ABOUT THIS TASK:
Skip all lines in the entries below that come before the one containing "- The NTN payload". Repeat that line and the rest exactly.

RECORDS SHOWN:
=-=-=

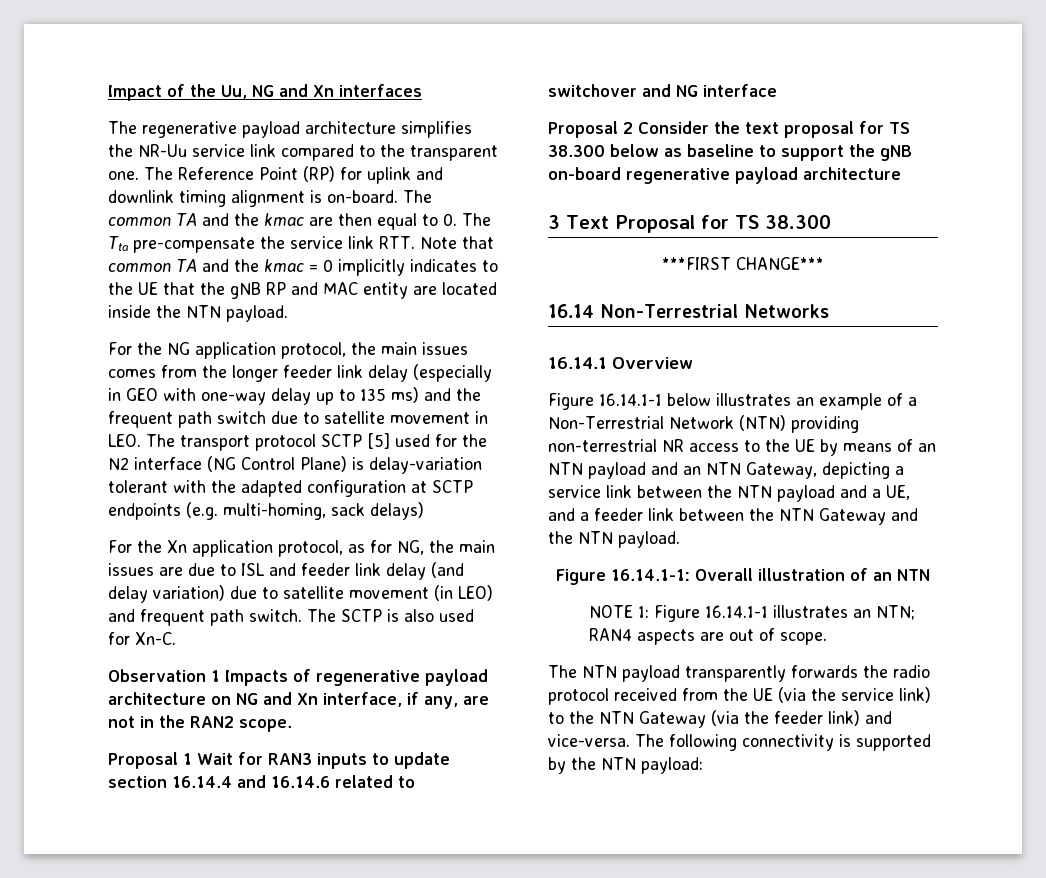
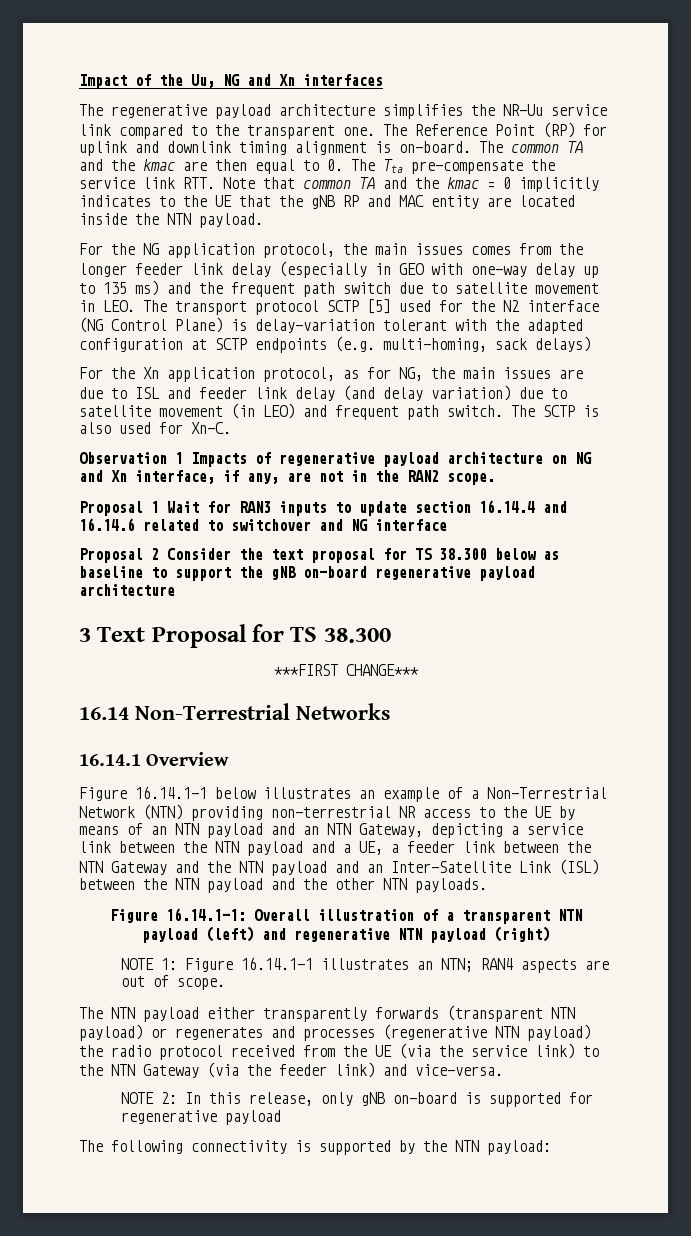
- Figure 16.14.1-1 below illustrates an example of a Non-Terrestrial Network (NTN) providing non-terrestrial NR access to the UE by means of an NTN payload and an NTN Gateway, depicting a service link between the NTN payload and a UE, and a feeder link between the NTN Gateway and the NTN payload.
+ Figure 16.14.1-1 below illustrates an example of a Non-Terrestrial Network (NTN) providing non-terrestrial NR access to the UE by means of an NTN payload and an NTN Gateway, depicting a service link between the NTN payload and a UE, a feeder link between the NTN Gateway and the NTN payload and an Inter-Satellite Link (ISL) between the NTN payload and the other NTN payloads.
- Figure 16.14.1-1: Overall illustration of an NTN
+ Figure 16.14.1-1: Overall illustration of a transparent NTN payload (left) and regenerative NTN payload (right)
- The NTN payload transparently forwards the radio protocol received from the UE (via the service link) to the NTN Gateway (via the feeder link) and vice-versa. The following connectivity is supported by the NTN payload:
+ The NTN payload either transparently forwards (transparent NTN payload) or regenerates and processes (regenerative NTN payload) the radio protocol received from the UE (via the service link) to the NTN Gateway (via the feeder link) and vice-versa.
+ NOTE 2: In this release, only gNB on-board is supported for regenerative payload
+ The following connectivity is supported by the NTN payload:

=-=-=

ANSWER TO THIS EXERCISE:
- The NTN payload transparently forwards the radio protocol received from the UE (via the service link) to the NTN Gateway (via the feeder link) and vice-versa. The following connectivity is supported by the NTN payload:
+ The NTN payload either transparently forwards (transparent NTN payload) or regenerates and processes (regenerative NTN payload) the radio protocol received from the UE (via the service link) to the NTN Gateway (via the feeder link) and vice-versa.
+ NOTE 2: In this release, only gNB on-board is supported for regenerative payload
+ The following connectivity is supported by the NTN payload:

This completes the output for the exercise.